Öyle ki, kendisine verilen ödülleri bile almaya gitmemiş…

Hatırlar mısınız bilmem.

Kültür Bakanlığı, 2007 yılında ‘Kültür ve Sanat Büyük Ödülü’ne layık görmüştü kendisini.

Uzun süre üstadın, nasıl bir tavır takınacağı tartışıldı.

O, herkesin beklediğinin aksine ne bakanlığı refüze etti ne de ödüle gözünün ucuyla baktı.
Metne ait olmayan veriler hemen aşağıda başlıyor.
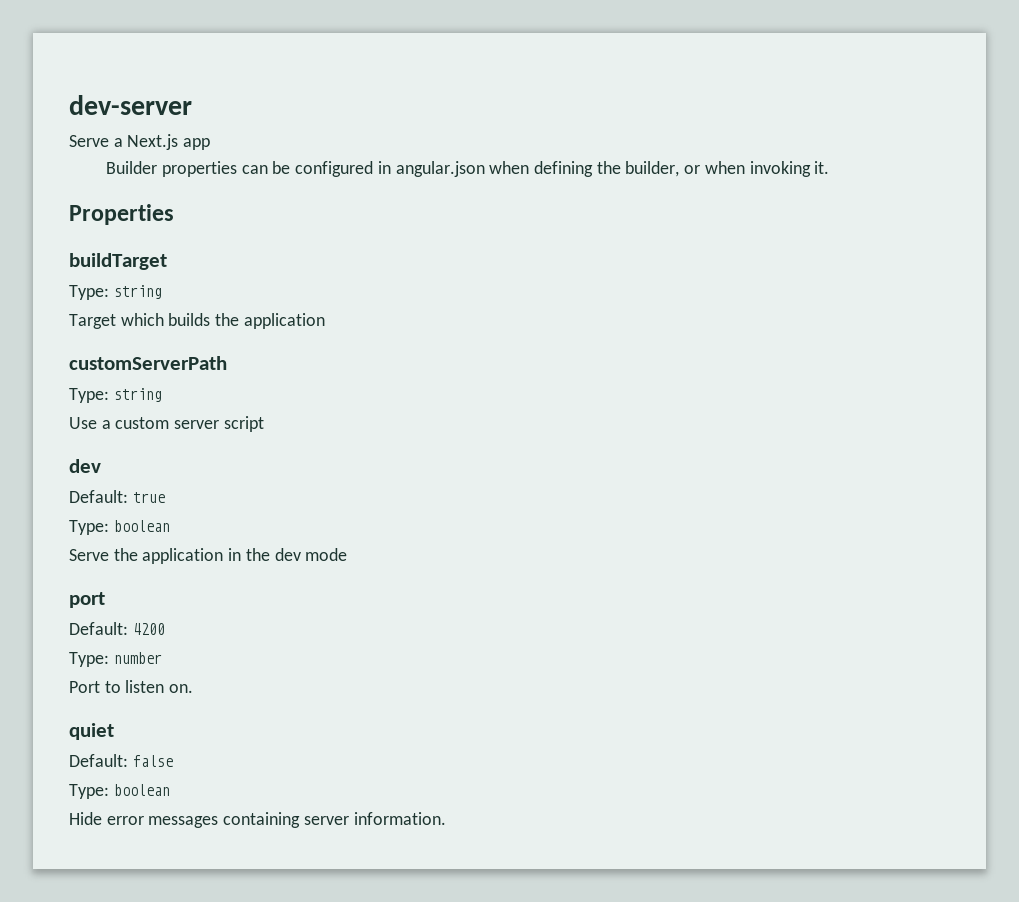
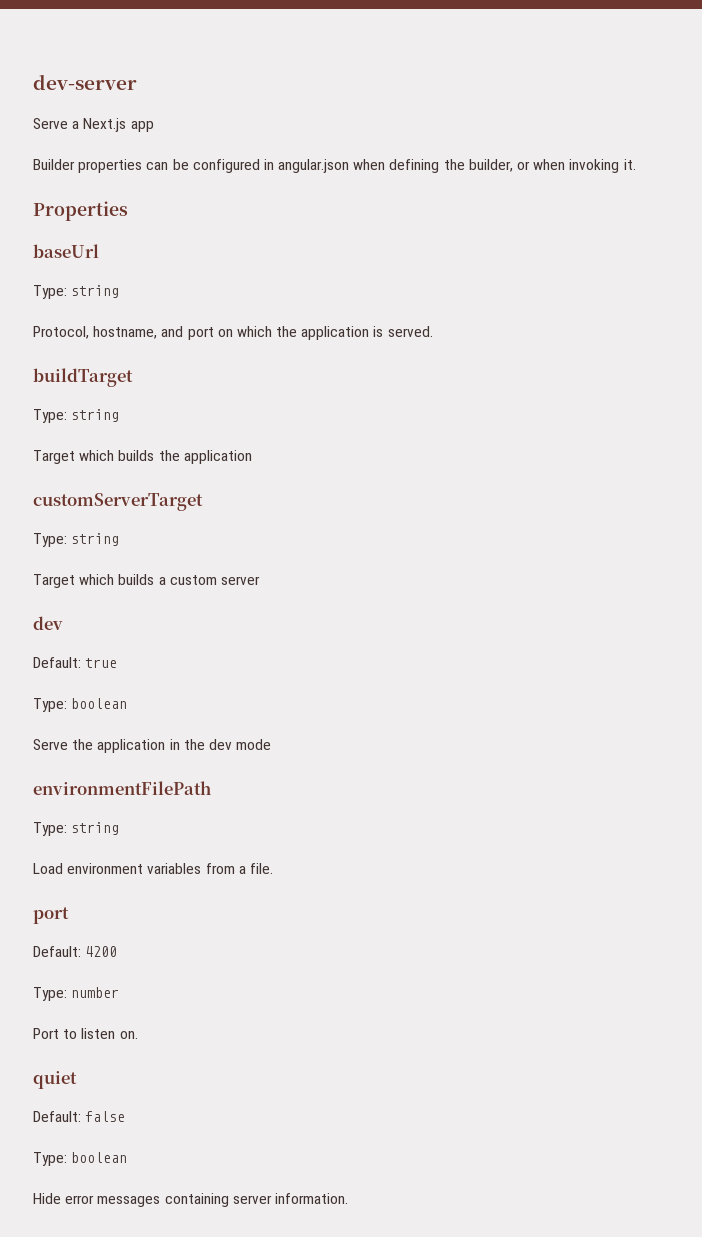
(174, 214) none -> [33,244,99,258] [33,285,120,299] [33,326,433,340] // baseUrl // Type: string // Protocol, hostname, and port on which the application is served.
[69,356,227,370] [69,388,162,403] [69,417,97,429] customServerPath // Type: string // Use -> [33,493,203,511] [33,533,120,547] [33,574,155,588] customServerTarget // Type: string // Target which builds
[223,416,264,432] script -> (260, 580) none
(348, 554) none -> [33,781,211,795] [33,822,120,836] [33,863,273,874] // environmentFilePath // Type: string // Load environment variables from a file.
Şöyle bir orta yol bulmuştu.

Plaketin postayla adresine gönderilmesini istemiş, para ödülünü de (yanlış hatırlamıyorsam eski parayla 125 milyar lira idi), "daha hayırlı işlerde kullanılması" tavsiyesinde bulunarak nazikçe reddetmişti.

Böyle bir 'Adam' işte...

Hayatı boyunca maddiyatı, ‘bir oyun ve bir eğlenceden’ ibaret gören, savunduğu ahlâkî umdeleri iliklerine kadar yaşayan, kapitalizmin tüm toplumu kuşattığı gerçeğine inat, ‘bir lokma bir hırka’ bilgeliğini terk etmeyen, kendisini ayrıcalıklı kılan fikir ve eserleriyle mümtaz bir konuma yükselmiş eli öpülesi bir şahsiyete çok yakışan o tavra selam durmak için naklettim bu hatırayı.

Devletten ve devletin sağladığı imkânlardan istifade için eğip bükmedik hiçbir tarafı kalmayan sözde entelijansiya ile mukayese ettiğimizde Sezai Karakoç, bu tavrıyla, gözleri kamaştıran bir güneş gibi parlamıştır!

Yaşadığı mütevazı ve fakat onurlu hayatı taçlandıran bir jestle ‘Para mara istemem!’ diyerek, çıkarları için memleketi kaosa sürüklemekten imtina etmeyen kalemşorlara tarihi bir ders vermiştir aynı zamanda.

Sezai Karakoç, sadece çığır açmış bir şair, edebiyatın tüm alanlarında eserler vermiş bir edip, sanata ve estetiğe dair özgün fikirleri olan bir sanatkâr değil, aynı zamanda mühim bir mütefekkir, ciddi bir entelektüel ve etrafını tenvir eden bir bilgedir vesselam…

Şu bir gerçek ki, arkasında doldurulması güç bir boşluk bırakarak hasretini çektiği vuslat ülkesine gitti ve biz onu daha şimdiden özledik…

Allah gani gani rahmet eylesin, mekânı cennet olsun.